Exercise aim: Restate, in full and unchanged, the entries that follow, but not their pictures.

******

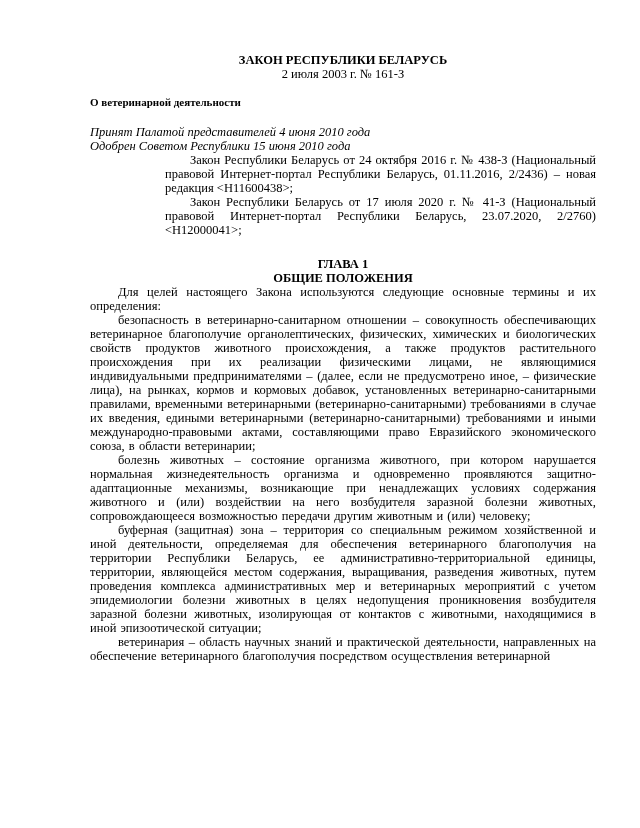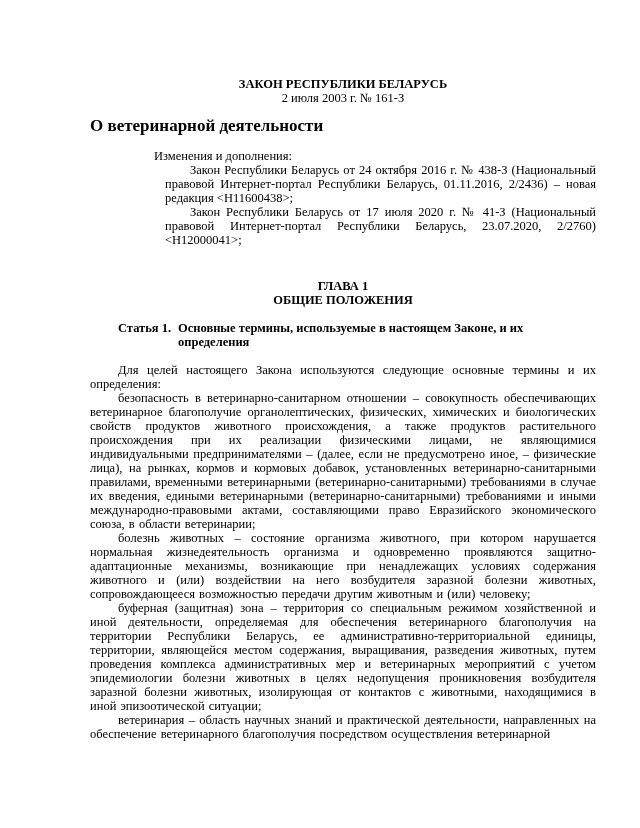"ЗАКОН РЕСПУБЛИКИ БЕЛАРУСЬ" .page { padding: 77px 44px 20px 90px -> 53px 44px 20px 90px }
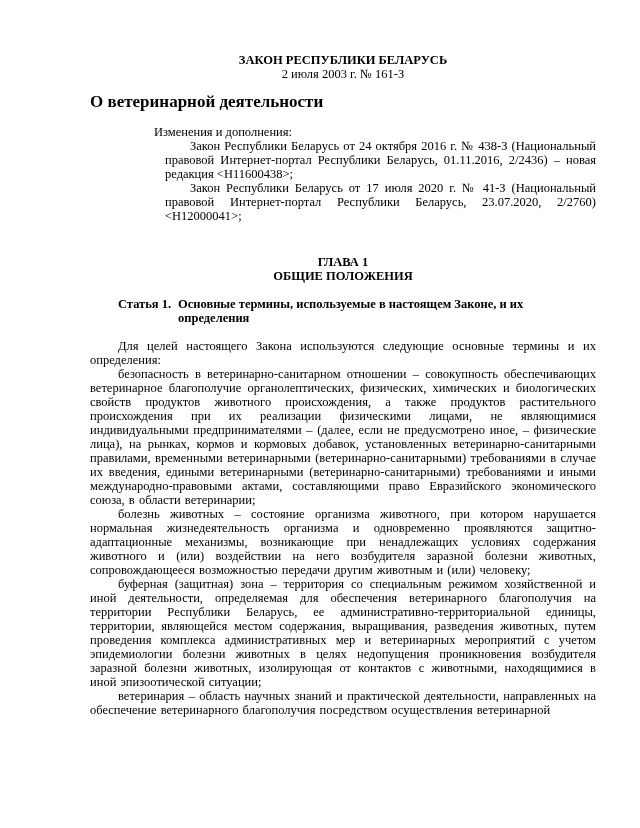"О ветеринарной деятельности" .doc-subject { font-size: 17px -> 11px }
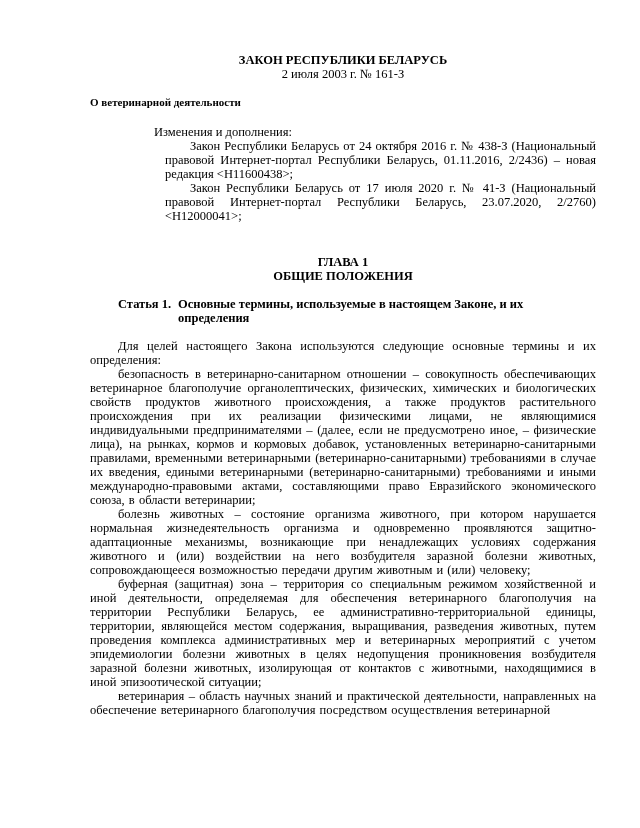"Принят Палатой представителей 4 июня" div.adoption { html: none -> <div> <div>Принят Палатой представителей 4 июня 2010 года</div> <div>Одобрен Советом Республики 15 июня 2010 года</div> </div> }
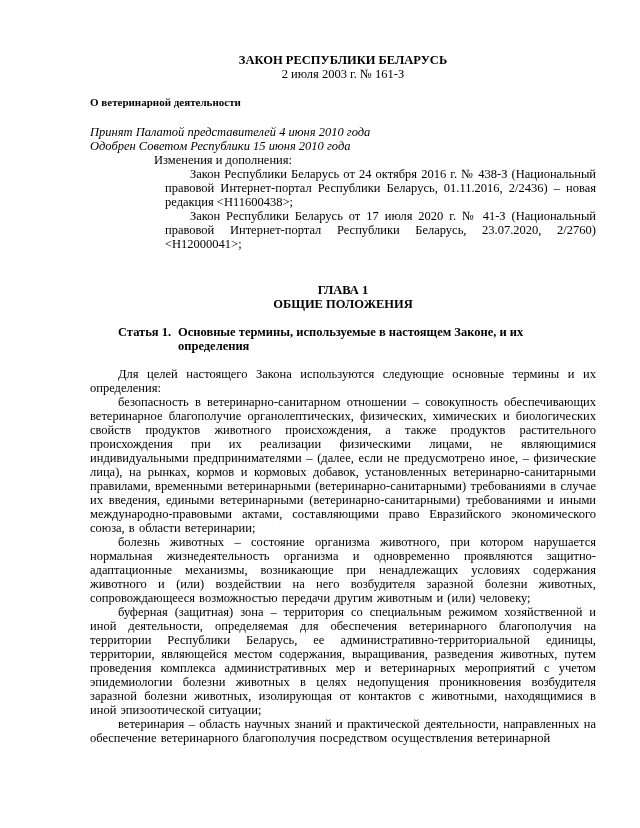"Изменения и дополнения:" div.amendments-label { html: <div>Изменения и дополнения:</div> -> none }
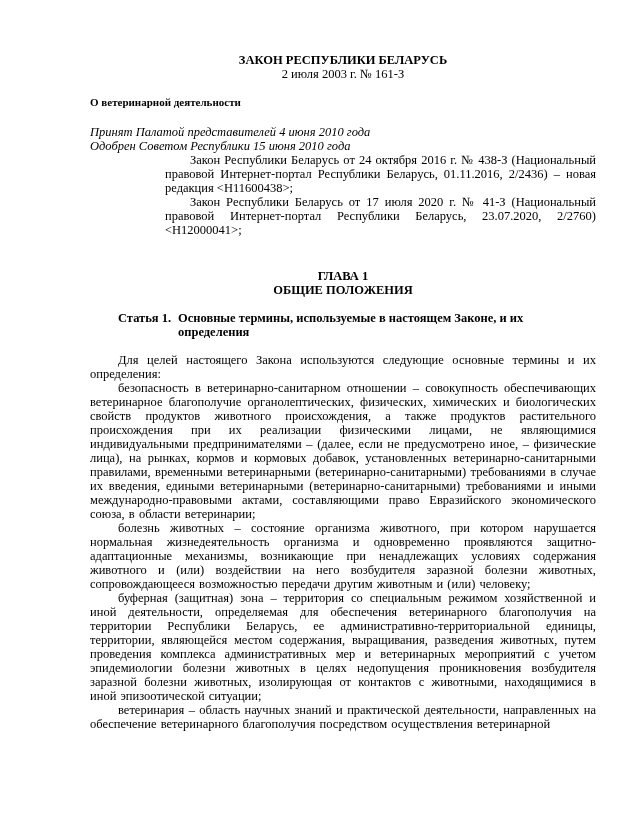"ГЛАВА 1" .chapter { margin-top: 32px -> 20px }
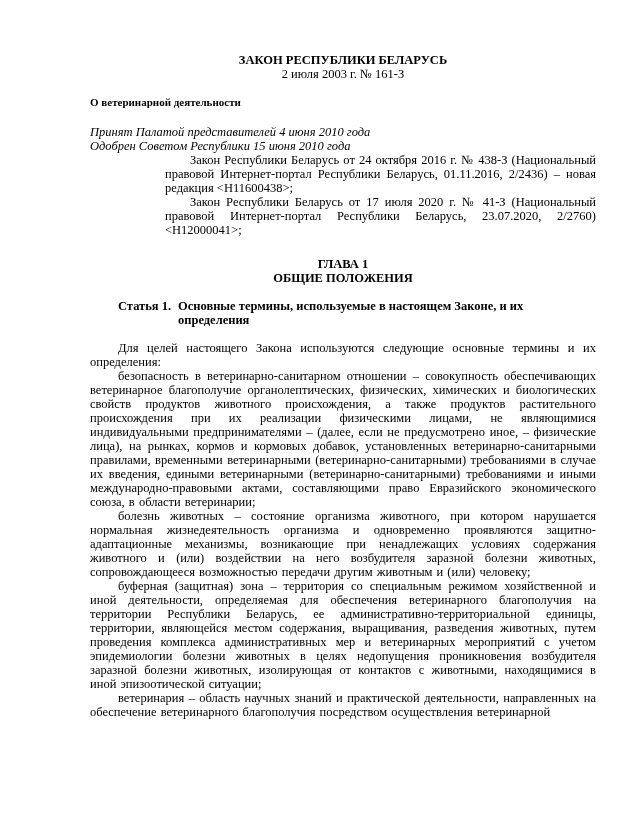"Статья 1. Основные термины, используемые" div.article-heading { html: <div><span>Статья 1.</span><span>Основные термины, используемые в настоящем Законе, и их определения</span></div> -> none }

******

Exercise result:
"ЗАКОН РЕСПУБЛИКИ БЕЛАРУСЬ" .page { padding: 77px 44px 20px 90px -> 53px 44px 20px 90px }
"О ветеринарной деятельности" .doc-subject { font-size: 17px -> 11px }
"Принят Палатой представителей 4 июня" div.adoption { html: none -> <div> <div>Принят Палатой представителей 4 июня 2010 года</div> <div>Одобрен Советом Республики 15 июня 2010 года</div> </div> }
"Изменения и дополнения:" div.amendments-label { html: <div>Изменения и дополнения:</div> -> none }
"ГЛАВА 1" .chapter { margin-top: 32px -> 20px }
"Статья 1. Основные термины, используемые" div.article-heading { html: <div><span>Статья 1.</span><span>Основные термины, используемые в настоящем Законе, и их определения</span></div> -> none }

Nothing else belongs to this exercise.